YOUR TASK:
Should the word "number" occur in a line of the records, copy that line.

● ● ●

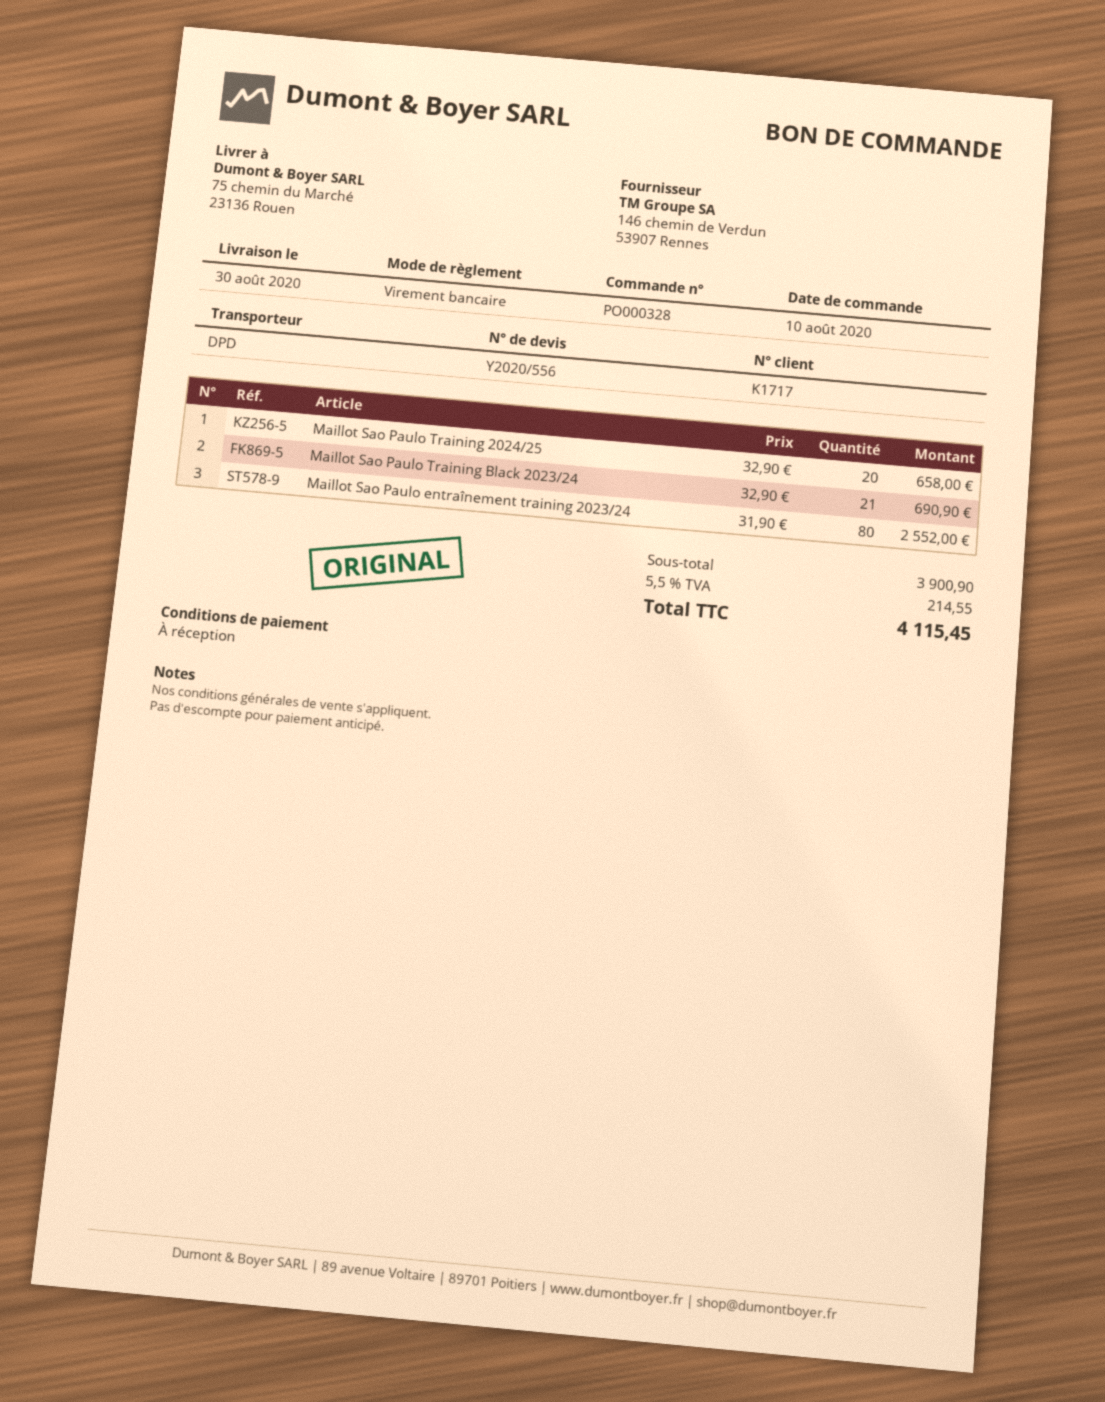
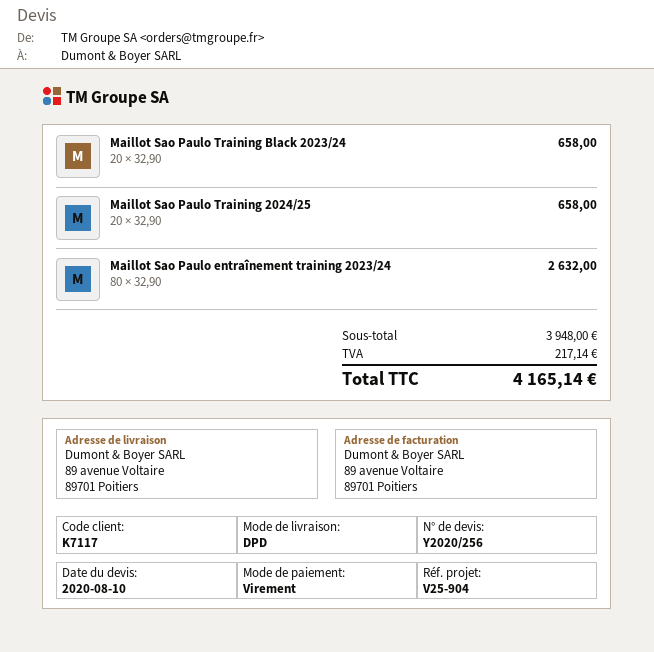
quote number: Y2020/556 -> Y2020/256
customer number: K1717 -> K7117
ship to: 75 chemin du Marché, 23136 Rouen -> 89 avenue Voltaire, 89701 Poitiers
Maillot Sao Paulo Training Black 2023/24: 21 x 32.90 = 690.90 -> 20 x 32.90 = 658.00
Maillot Sao Paulo entraînement training 2023/24: 80 x 31.90 = 2552.00 -> 80 x 32.90 = 2632.00
subtotal: 3900.90 -> 3948.00
tax: 214.55 -> 217.14
total: 4115.45 -> 4165.14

● ● ●

WRITTEN RESPONSE:
quote number: Y2020/556 -> Y2020/256
customer number: K1717 -> K7117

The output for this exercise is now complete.